A lot of the underfoot terrain was hard going, and I didn’t really enjoy it.  But I was always going to finish this race.  It never got to the stage where I needed a rest, although I did take breaks of around 10-15 minutes at both CP8 and CP 9 (116 and 130 miles).  I didn’t really need the breaks but I had found that my watch kept stopping if I tried to recharge it while walking (a loose connection I think) so I used the need to recharge my watch as an excuse for a rest.

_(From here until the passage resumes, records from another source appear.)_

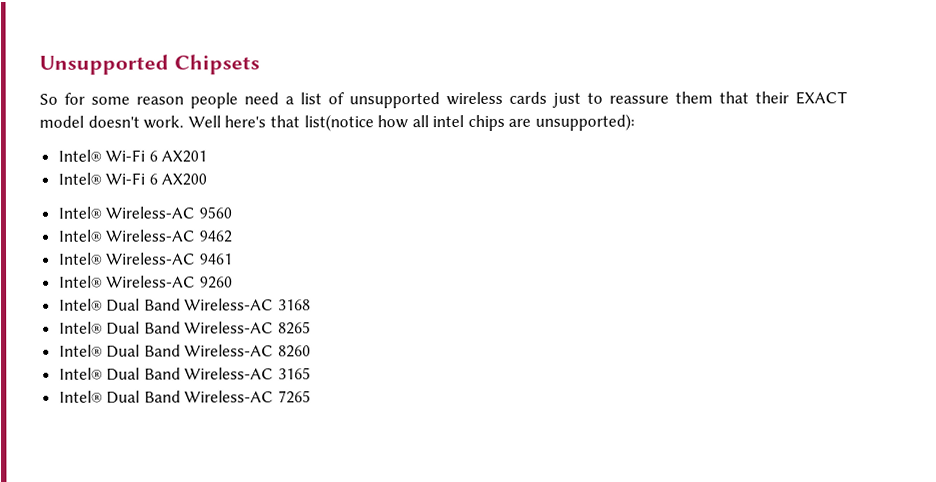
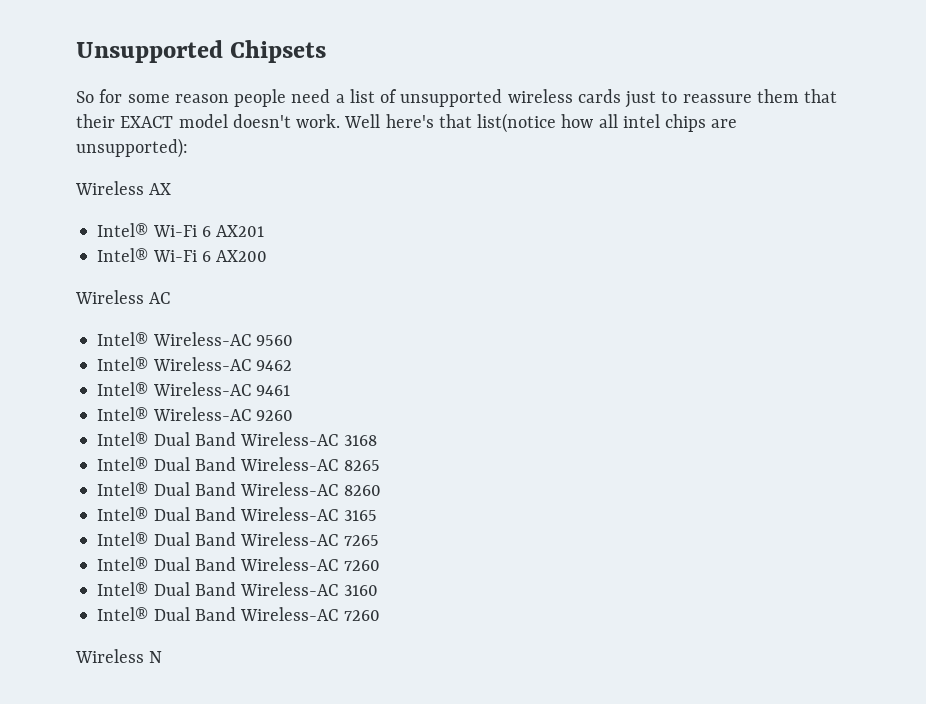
(636, 122) none -> [75,181,172,195] // Wireless AX
(208, 179) none -> [75,290,171,304] // Wireless AC
(312, 397) none -> [97,557,380,571] [97,582,378,596] [97,607,380,621] [75,649,163,663] // Intel® Dual Band Wireless-AC 7260 // Intel® Dual Band Wireless-AC 3160 // Intel® Dual Band Wireless-AC 7260 // Wireless N

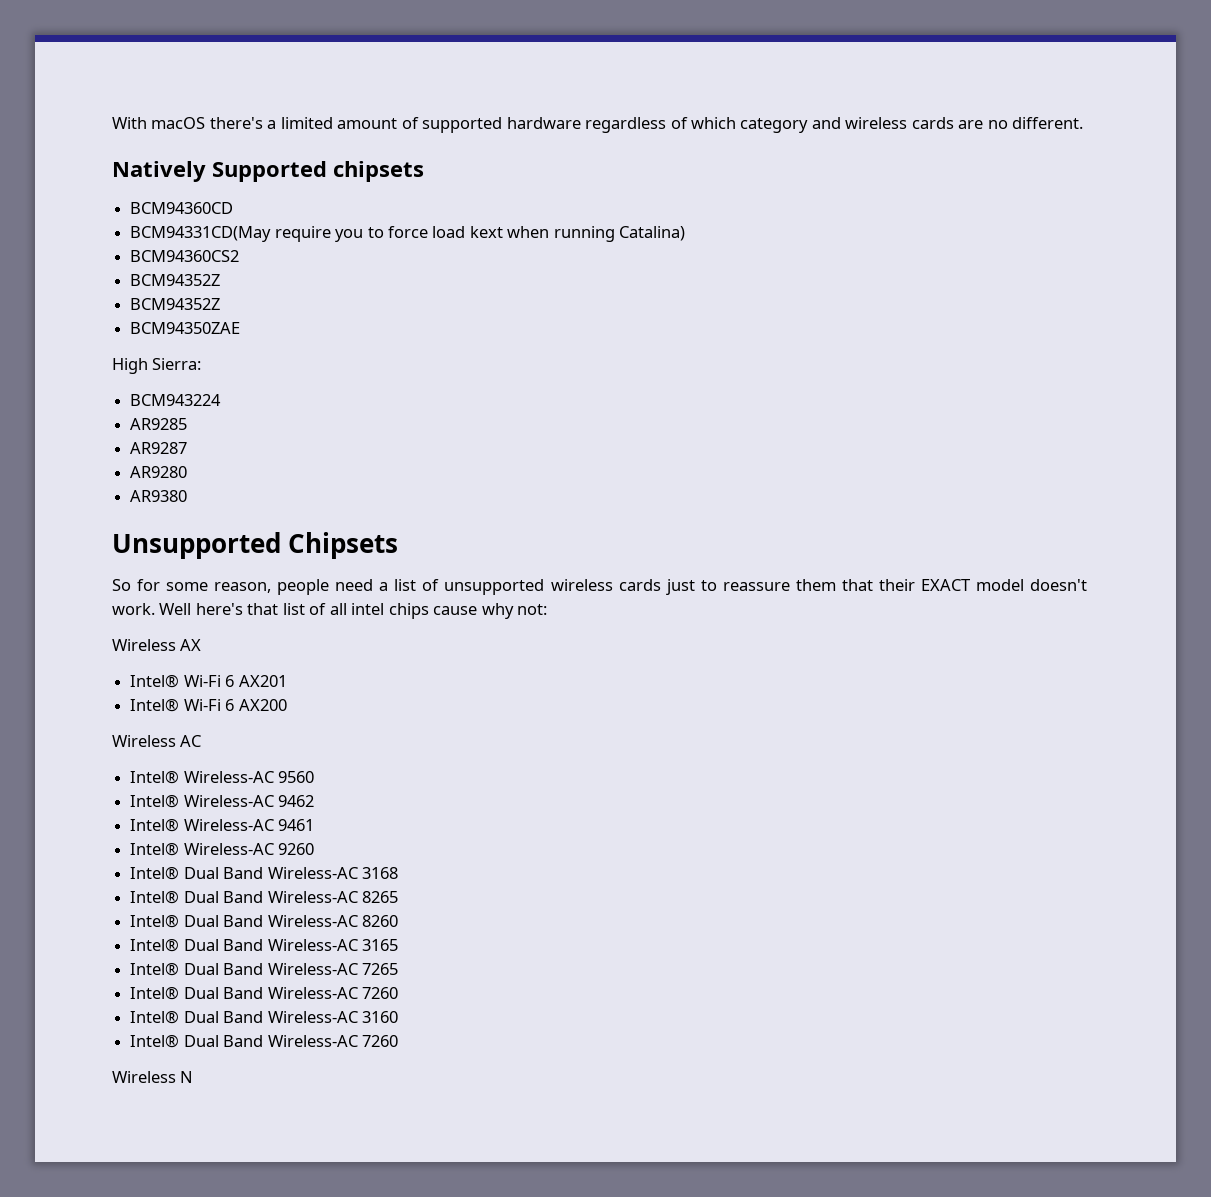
(76, 51) none -> [112,117,1084,133] [112,161,424,182] [130,202,234,214] [130,226,686,242] [130,250,240,262] [130,274,221,286] [130,298,221,310] [130,322,241,334] [112,358,202,374] [130,394,222,406] [130,418,188,430] [130,442,188,454] [130,466,188,478] [130,490,188,502] With macOS there's a limited amount of supported hardware regardless of which category and wireless cards are no different. // Natively Supported chipsets // BCM94360CD // BCM94331CD(May require you to force load kext when running Catalina) // BCM94360CS2 // BCM94352Z // BCM94352Z // BCM94350ZAE // High Sierra: // BCM943224 // AR9285 // AR9287 // AR9280 // AR9380 //
[174,94,229,103] reason -> [214,582,272,593] reason,
[477,113,594,133] list(notice how -> [282,603,327,615] list of
[711,119,738,128] [76,138,188,158] are unsupported): -> [433,603,548,619] cause why not:

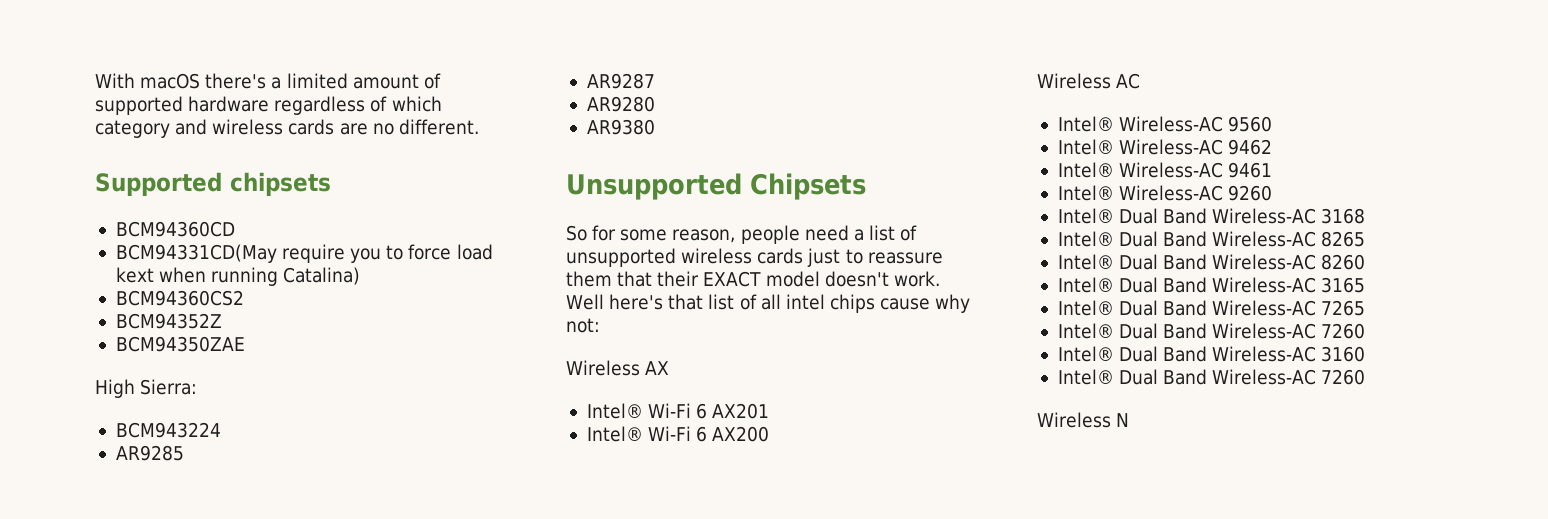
[112,161,206,182] Natively -> (479, 127) none
[130,298,221,310] // BCM94352Z -> (222, 321) none

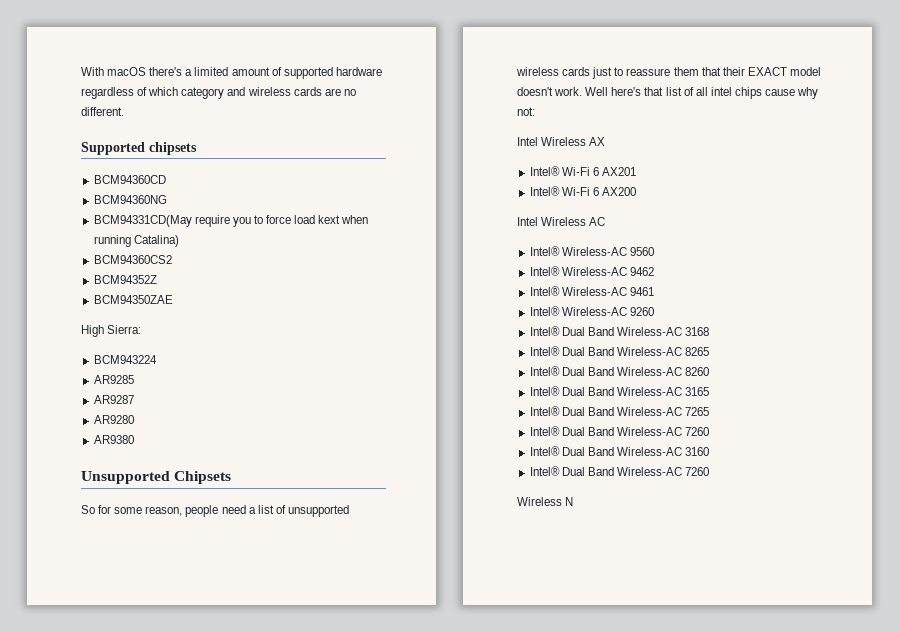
(235, 229) none -> [93,195,167,204] // BCM94360NG
(600, 325) none -> [517,137,538,146] Intel
(770, 434) none -> [517,217,538,226] Intel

I finally completed the race at 9:13pm, finishing in 25th place in 39 hours and 13 minutes.

KACR Results board


KACR finish

The race finished beside a boat which the organisers had arranged to use as the finish line HQ.  This proved to be perfect for the athletes finishing during the night as it was an indoor place where we could rest and even sleep.  In my case, I cleaned myself up (sponge bath) and then slept until 3am before walking through Bristol’s nightlife to the bus station for the much faster trip back to London – the 4:30am bus having missed the 8pm bus the previous evening.

What’s Next:

I had originally entered the Liverpool to Leeds Canal Race at the end of August, but after the Thames Ring I withdrew from that race because I also have the Sri Chinmoy 24 hour track race in London in September followed by the Lon Las Ultra across Wales in October.  I think the reason I struggled so much during the KACR was that I hadn’t fully recovered from the Thames Ring and I think the LLCR might be just one race too many this year.

I’ve always wanted to do the Sri Chinmoy race in London as it is an opportunity to do a race without any travel (before or after the race) and I haven’t done a track race since 2014.  Normally the race conflicts with the Roubaix 28 hour (walking) race in France, but with travel outside of the UK not necessarily guaranteed at present due to Covid, I have decided to use the opportunity to compete in the Sri Chinmoy event.  Watch this space for my next race report.